A partial archive of discourse.wicg.io as of Saturday February 24, 2024.

Status of `@document` rule & proposal

Mottie
2017-07-02

What is the status of the @document rule? The MDN page states that it has been postponed/deferred to Level 4 of CSS Spec, but now I can not find the spec anywhere except in the old css3 working draft:

Is it dead now? Why does Mozilla still support it then?

If it isn’t dead, I would like to propose adding an additional matching function (along side of url, url-prefix, domain and regexp). This function would match the document contents using the named selector, something like this:

@document matches("head[prefix~='medium-com:']") { /* */ }

In this case, the style would be applied to all Medium styled blogs no matter what domain it may be on.

MT
2017-07-02
@document matches("head[prefix='medium-com']") { /* */ }

It’s unclear why the @document rule would be needed here in the first place and why not just use an attribute selector like this instead:

head[prefix ~= "medium-com:"] { /* */ }
Mottie
2017-07-02

Because the userstyle will be applied according to the @document match function, I would currently need to include every medium styled blog domain, and keep the selector updated for any newly added blogs if I want a style applied. For example, this “Medium Dark Grey” userstyle has this selector:

@-moz-document domain("medium.com"), domain("uxdesign.cc"),
 domain("prototypr.io"), domain("framer.com"), domain("uxplanet.org"),
 domain("medium.freecodecamp.com"), domain("medium.muz.li") { /* ... */ }

And misses many of the other Medium styled blogs that I have encountered. I could manually add a new domain rule for each site I encounter, but that is a pain.

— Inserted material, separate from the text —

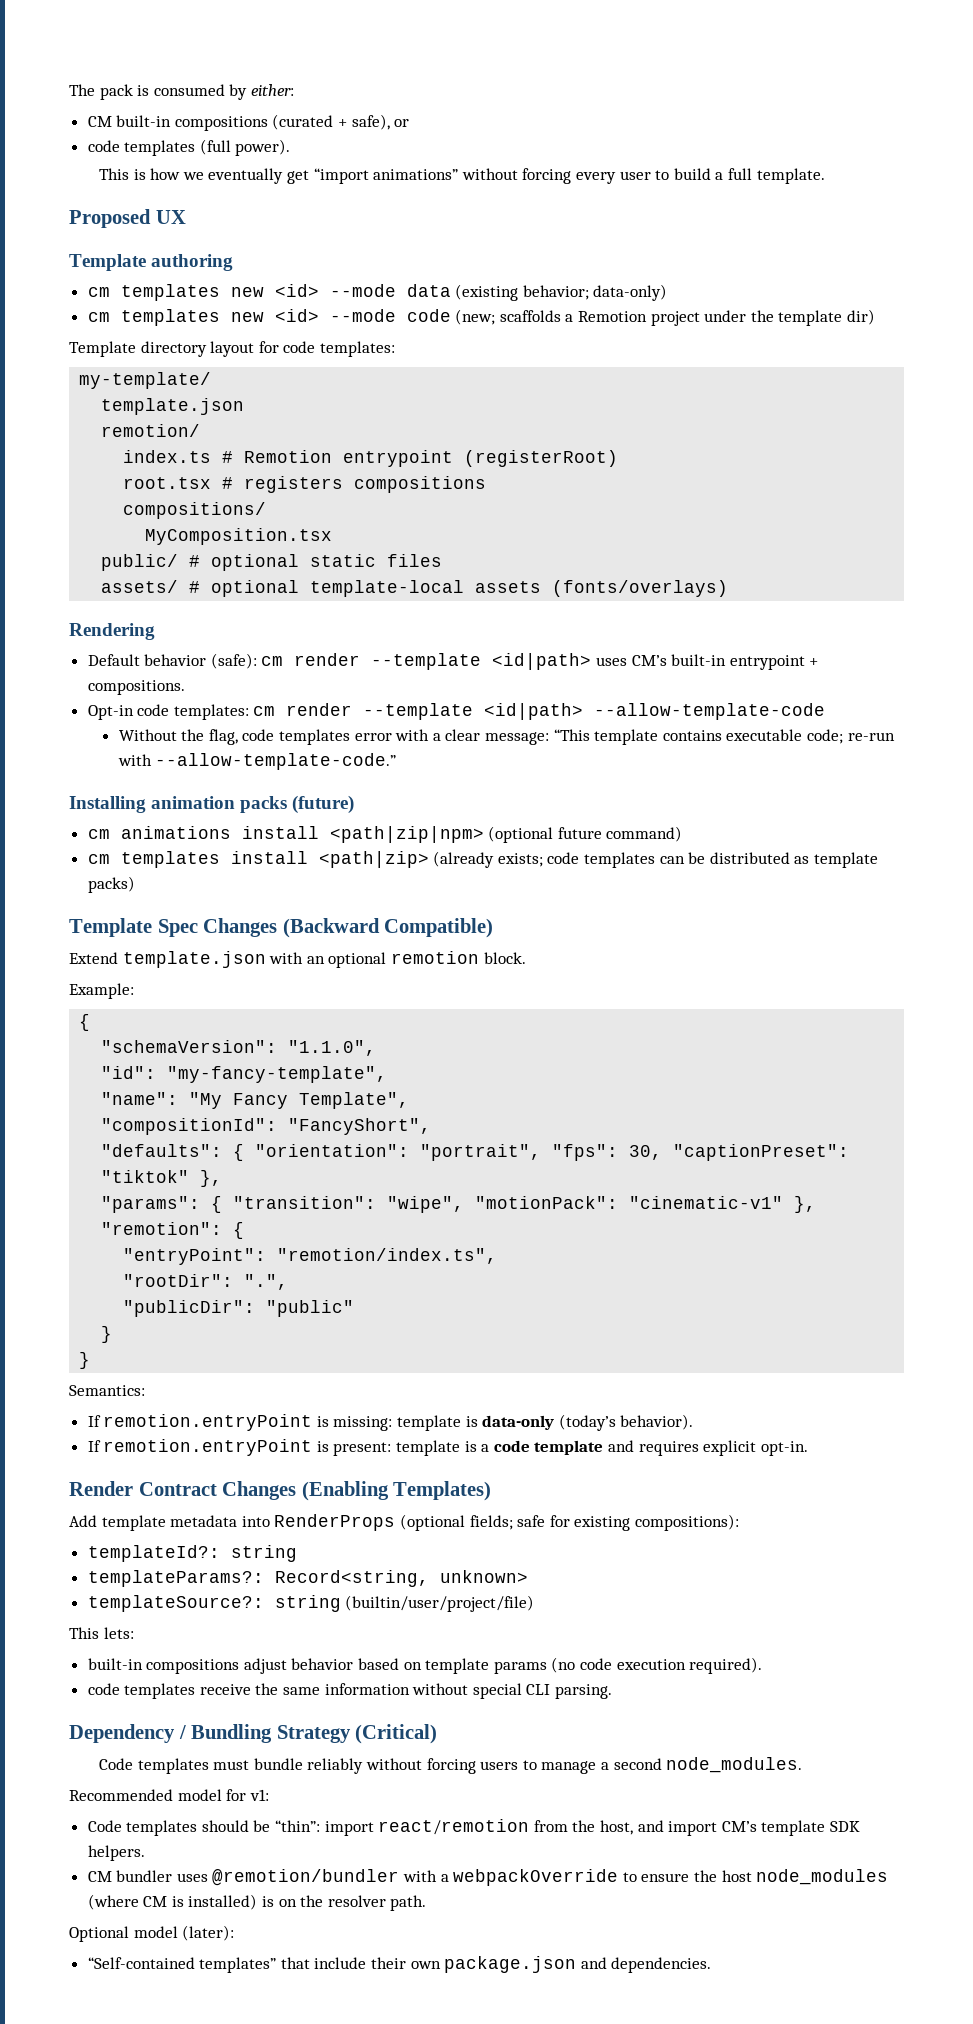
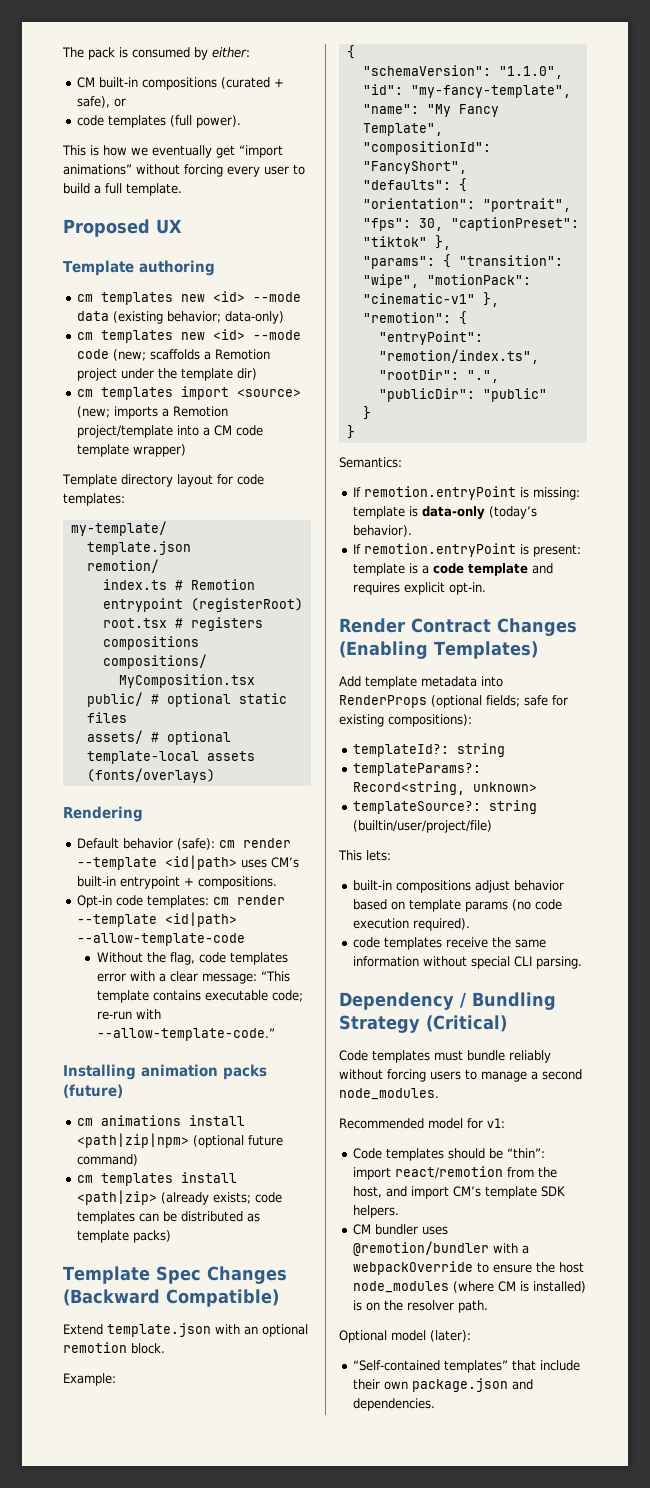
+ cm templates import <source> (new; imports a Remotion project/template into a CM code template wrapper)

Alternatively, I could set a @document regexp to match all urls, then I would have to prefix every entry in the style with the specific selector:

head[prefix ~= "medium-com:"] h1 { /* ... */ },
head[prefix ~= "medium-com:"] h2 { /* ... */ },
head[prefix ~= "medium-com:"] h3 { /* ... */ },
head[prefix ~= "medium-com:"] h4 { /* ... */ }, ... etc

And to me that’s even more difficult to maintain.

With a @document matches(".selector"), the userstyle could be much more easily maintained for all medium specific styled sites and have less maintenance of the internal style.

MT
2017-07-02

Looks like you want to use @document as a surrogate for nesting CSS rules.

Given that nesting is not implemented yet, for now you could use the :any() CSS function (currently available with -moz- and -webkit- prefixes) to decrease repetition:

head[prefix ~= "medium-com:"] :any(h1, h2, h3, h4) { /* ... */ }
Mottie
2017-07-02

That was a simple example… the userstyle I shared has over 500 lines with over 300 selectors.